Jackson did a good job of taking the Warriors from a lottery bound team to a team who found themselves in the playoffs more often than not.
He was close to the team and made them a tight knit bunch. He emphasized that defense is the most important trait of a winning basketball team and made the players believe in themselves.
At times, Jackson seemed like more of a friend than a coach to the players and at times that would backfire. Shots were taken extremely early in the shot clock with little to no ball movement among the players.
David Lee was in the starting lineup despite numbers saying that the team performed better when Draymond Green was playing the four. Jackson didn’t care for that. If Jackson insisted on Lee, he should have took advantage of his passing ability. That didn’t happen.
The offense under Jackson was isolation heavy and predictable. It didn’t take a genius to slow down the team. It was unfortunate to watch because of how much talent was on the team. Jackson called Stephen Curry and Klay Thompson the best shooting backcourt of all-time, yet didn’t make it easy for them to get open during games. He lacked the fundamental Xs and Os to help the team progress. His timeout management was questionable and his rotations were also head scratchers.

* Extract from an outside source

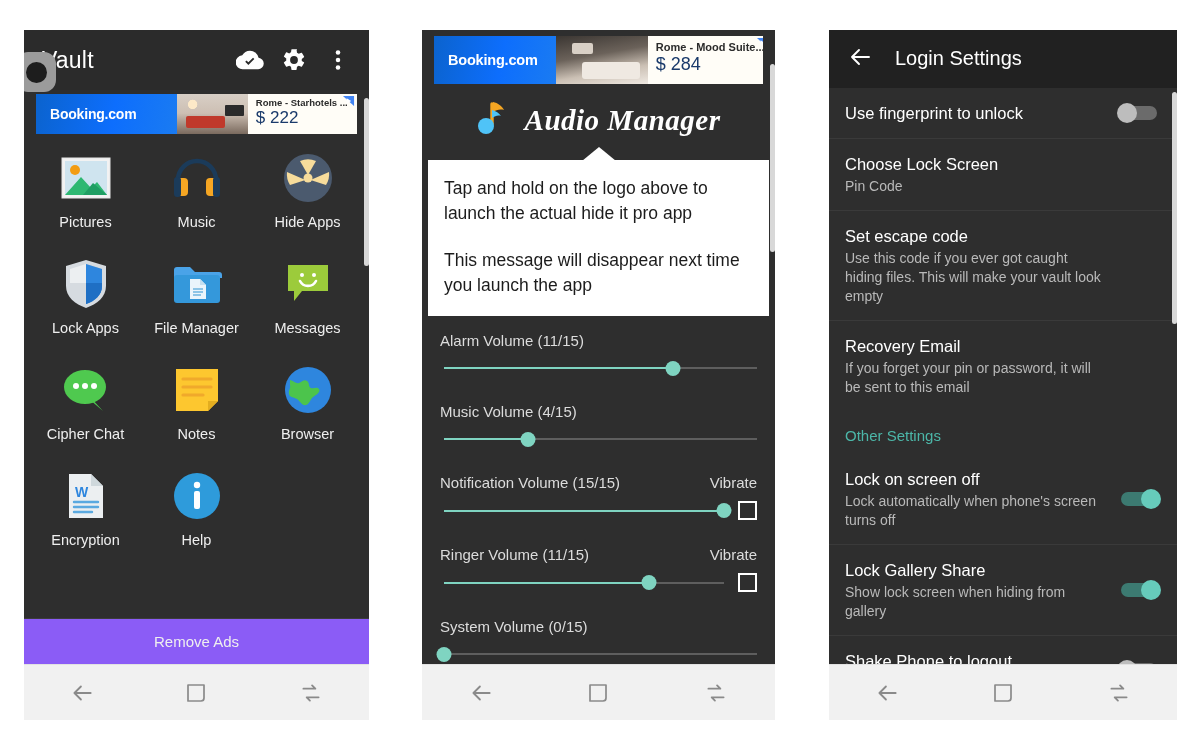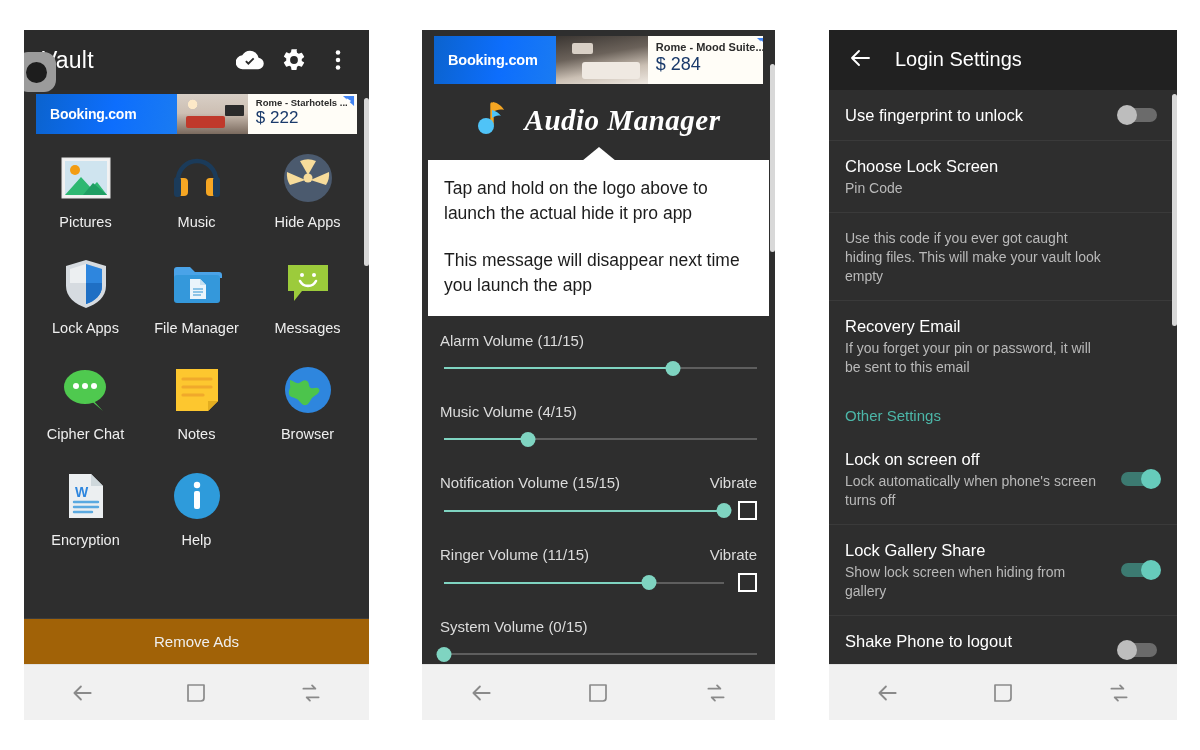"Set escape code" div.ls-title-txt { html: none -> <div>Set escape code</div> }
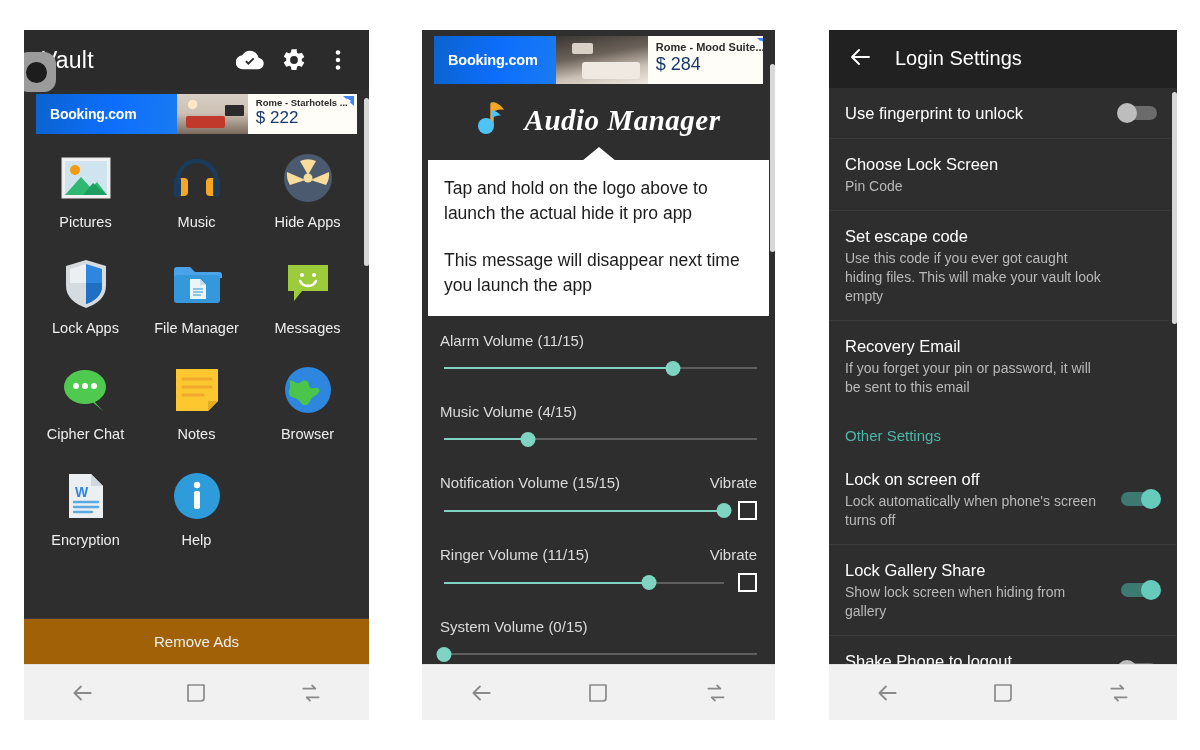"Remove Ads" .remove-ads { background: #a16207 -> #8b5cf6 }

Jackson had an ego. He was stubborn. He did not move to the Bay Area during his tenure as coach despite management requesting it. He often took Sundays off and the Warriors didn’t get ample practice time. He didn’t get along with many people in the front office, especially Joe Lacob’s son, Kirk.
He did not allow for certain people to attend practice, such as guys like Jerry West. It was odd and it seemed like many weren’t fond of it either.
Jackson was fired after three seasons on the job. He had a .526 winning percentage during the years and a below .500 one in the postseason.
While Jackson is still close to some of his former players, he is not too fond of the organization. He said that James Harden was his pick for MVP and constantly talks about rim protection being overrated while calling Warriors games, yet praises DeAndre Jordan for his ability to guard the rim.